I don't think any of the punditocracy really understands what's happened to the Republican party, and I don't think they've really got an understanding of the fatal flaws of the Romney campaign.

The problem with the former is, quite simply, the Teabaggers.

First of all, right out of the gate, no, I won't call them "the Tea Party." The reason is simple: Despite what they now try to tell us, "Teabaggers" isn't a crude pejorative applied to them by us nasty liberals. It's the term with which they first labeled themselves, and "Teabagging" their term for their political activities, selected, embraced, and publicized by them, none of them knowing it was already a term of crude sexual slang for an act with which they'd be loath to be identified. Going off half-cocked, without research or due diligence hung a name around their necks that is anathema to them, and that carelessness, that mental laziness, is too entirely emblematic of their movement as a whole for me to overlook. Teabaggers they began as, Teabaggers they coined themselves and, as long as they and I both exist, Teabaggers, in my discussions, they will remain.

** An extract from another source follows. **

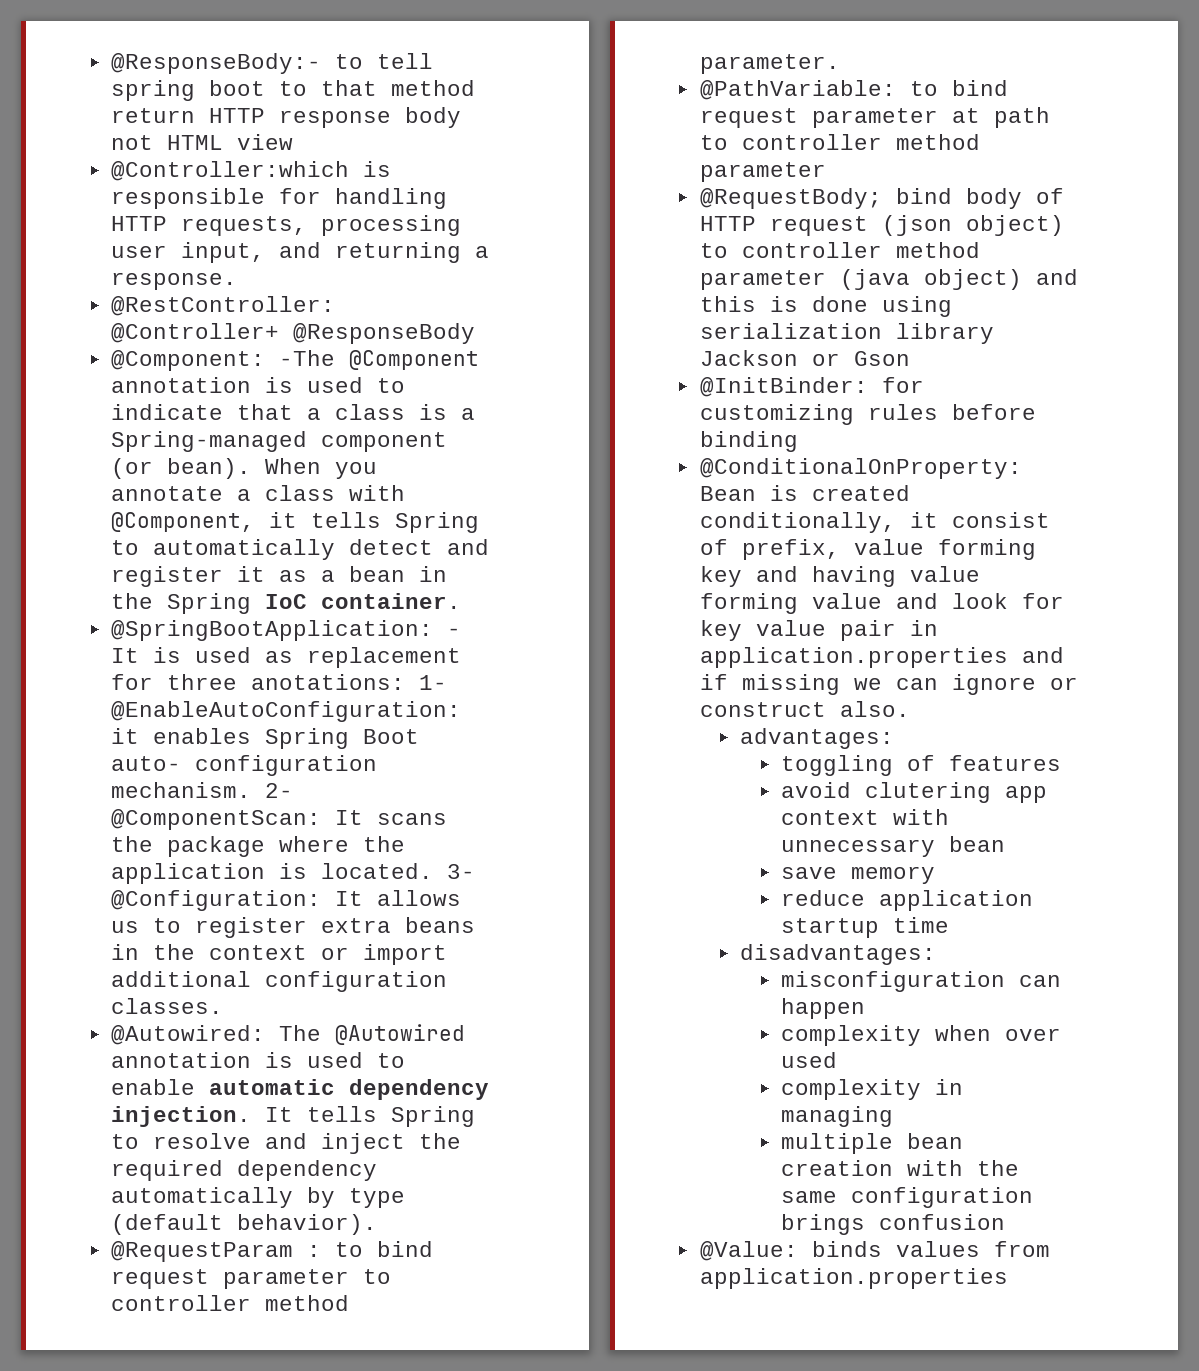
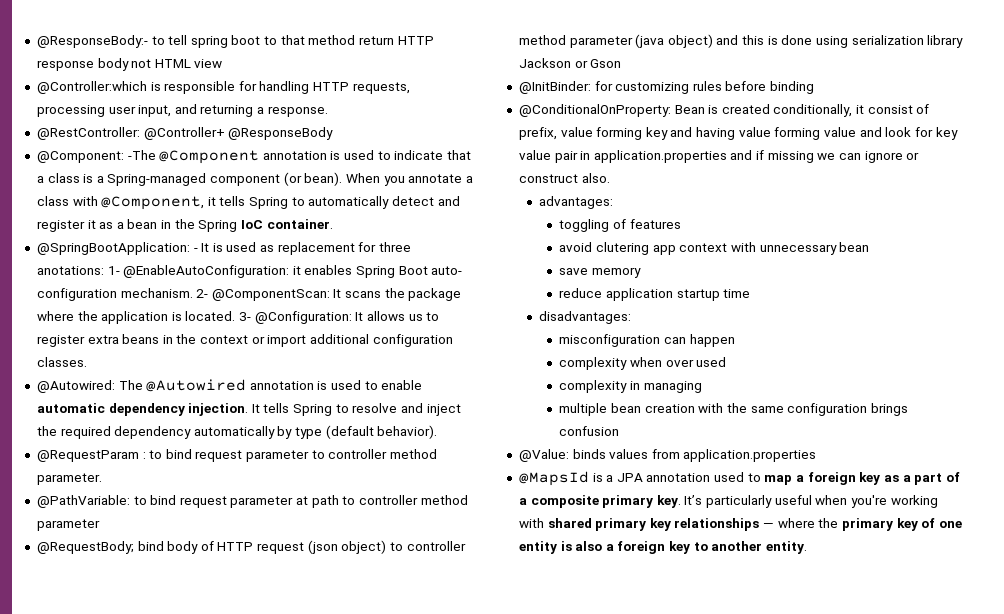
+ @MapsId is a JPA annotation used to map a foreign key as a part of a composite primary key. It’s particularly useful when you're working with shared primary key relationships — where the primary key of one entity is also a foreign key to another entity.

You'll hear a lot from Teabaggers that they're a spontaneous grass-roots movement, individuals fed up with government over-reach who have stood up to be counted. It's a lie. They were a political-theater group created by big insurance companies to militate in any way possible against reforming our country's health-care system, which has been 28th in the world in terms of patient care, but a license to print money for insurance and pharmaceutical companies. Their success in gathering publicity made them look to the powers behind the Republican party like the solution to their new problem.

Their new problem was simply this: Lots more democrats were voting, and lots of independents, disgusted by the incredibly destructive behavior of the GOP-controlled government that had led to economic catastrophe in 2008, were voting, and voting for Democrats. The Republican party has long prided itself on its "Big Tent" philosophy, gathering together diverse strands of conservatives with different primary concerns -- abortion, social issues, international relations, economic, fiscal and monetary policies -- casting about for new warm bodies to bring into their Big Tent to try to get ahead again in their numbers race with Democrats, reached out to the vast and active pool of toxic right-wing crazies.

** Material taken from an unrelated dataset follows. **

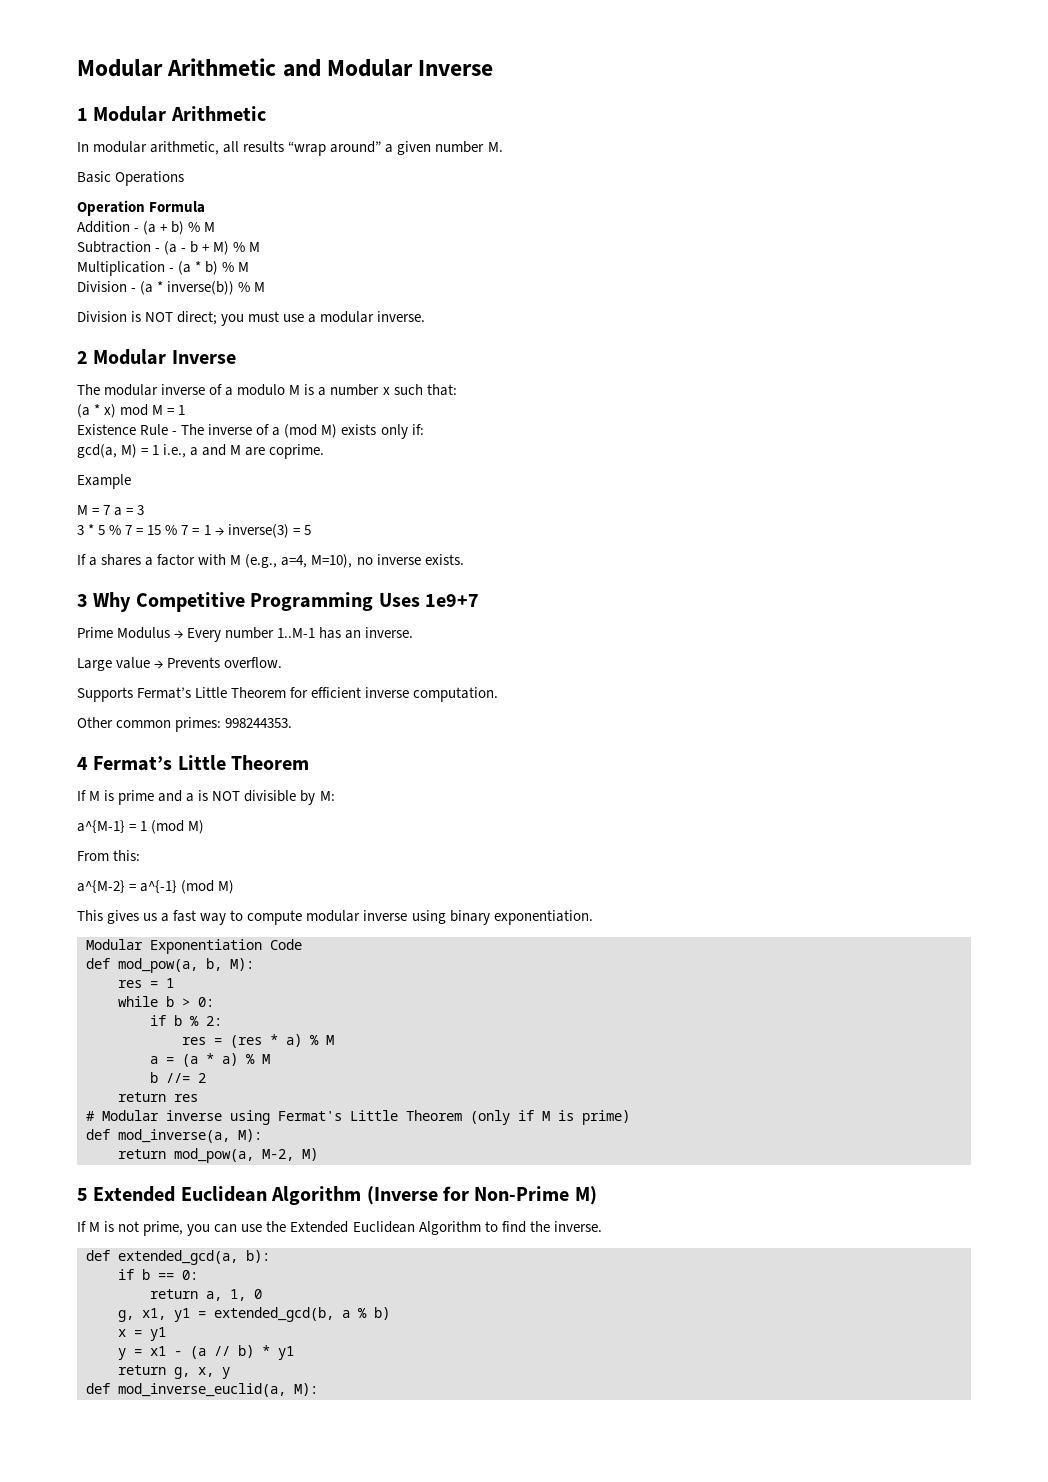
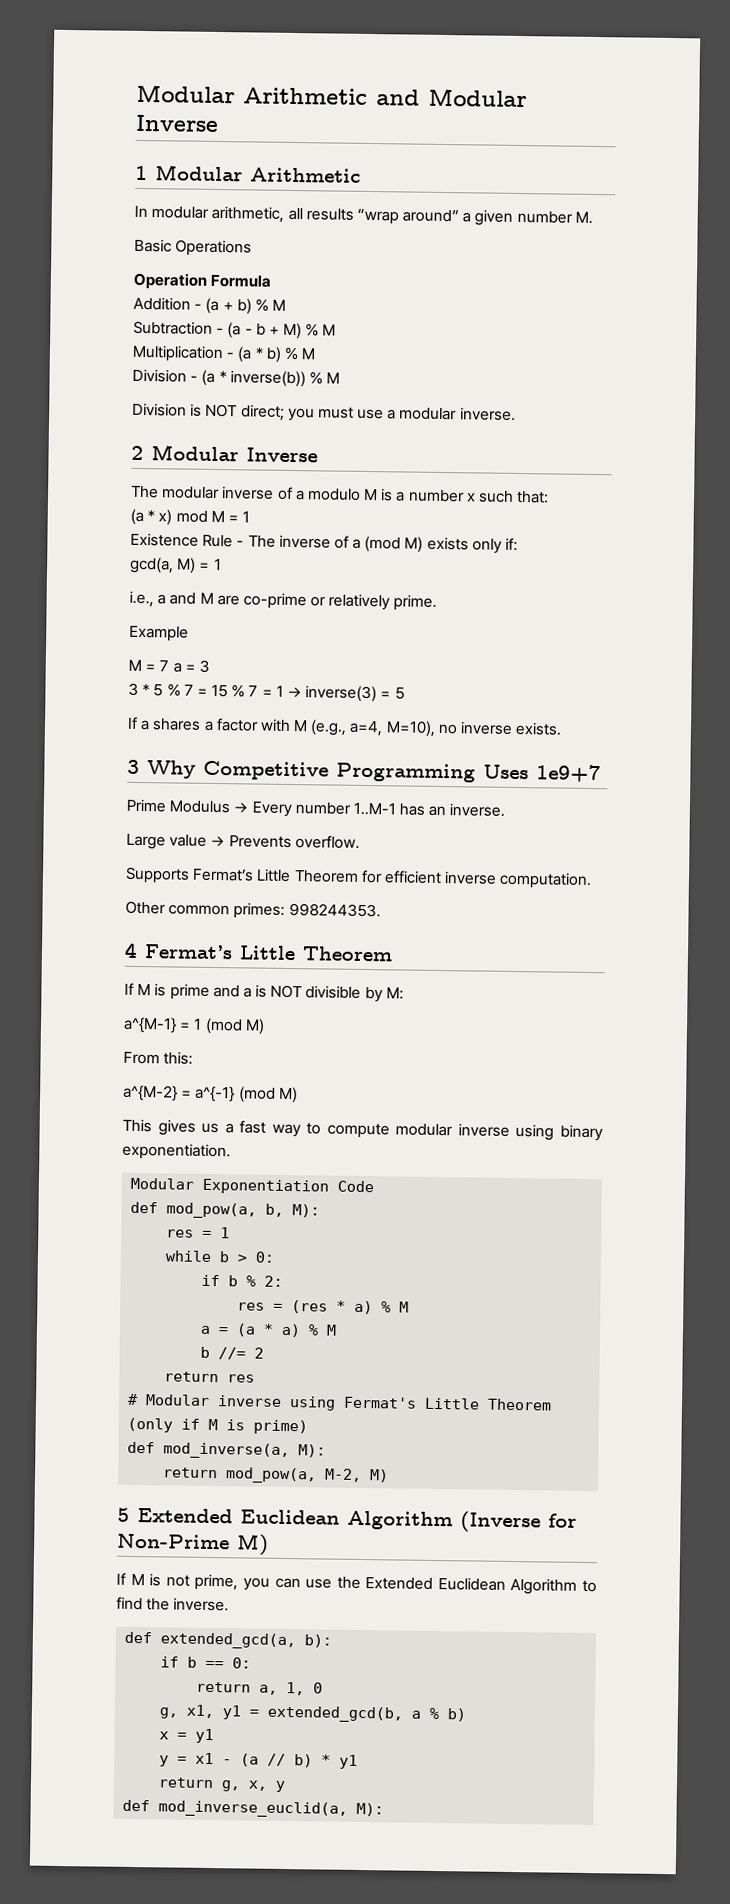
- gcd(a, M) = 1 i.e., a and M are coprime.
+ gcd(a, M) = 1
+ i.e., a and M are co-prime or relatively prime.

These, make no mistake, are the spiritual brothers of Timothy McVeigh and Terry Nichols. They believe that the United States Government is an occupying power, taking rightful supremacy away from "real" Americans, and by "real," they mean "white and Christian." They aren't a real natural fit with true patriots like John McCain, or even George W. Bush, who, for all his mental sloth, incurious attitude and simplistic policies, at least truly believed and believes in America. But, given a ballot with a "D" and an "R" on it, they're going to put their Check Mark beside the "R," so, in the far-too-limited vision of the Republican party leaders, these simple-minded, single-minded crazies seemed like perfectly acceptable foot-soldiers. Make them welcome in the party, encourage them to take part, and they will add to the votes for Republican candidates.

The problem, of course, with courting the racists, the anarchists, the "low information" libertarians (that is, those who don't understand that their taxes pay for roads and schools and police and fire departments, weather reporting and safe food and water and a communications infrastructure and so infinitely much more) -- in short, in courting the crazies -- is that they're crazy, and crazy can't be controlled. They swept in and overwhelmed much of the Republican party (Much like, in the early 1980s, followers of the Baghwan Shree Rajneesh gathered in the town of Antelope, Oregon, and took over the government, briefly renaming the town Rajneeshpuran) and created a situation where the only way to be nominated by the GOP to run for any position was to either be, or pretend to be, as crazy as they were. This can win nominations from a party dominated by lunatics, but it can't win elections.

The 2010 bellweathers should have been a warning to the GOP: Christine O'Donnell, who seriously thinks there are secret US Government labs where there are mice with fully-functioning human brains, and Sharon Angle, who was outraged that the press would ask her questions she hadn't fed them in advance, and suggested that a duly-elected congress that didn't toe a line drawn by a small-but-vocal minority would face "Second Amendment remedies" both fell in their elections. But enough Republicans won to blind the party to their peril -- and enough to alert the Democratic voters of the same.

Come 2012, the Republican party doubled down on crazy, and the GOP presidential primary campaign was well-described as a "Clown Car." It's telling that Mitt Romney, who was a transparent liar from the very beginning of his campaign -- remember that his first campaign commercial was a flat-out lie that was condemned far and wide (the "If we talk about the economy, we will lose" ad, in which the Romney campaign presented that snippet of a 2008 Obama campaign speech, while not admitting it was a direct, attributed quote by Barack Obama of a McCain advisor, talking about the Republican record of economic catastrophe) -- looked like Abraham Lincoln next to the bagful of crazy that was the rest of the field candidates.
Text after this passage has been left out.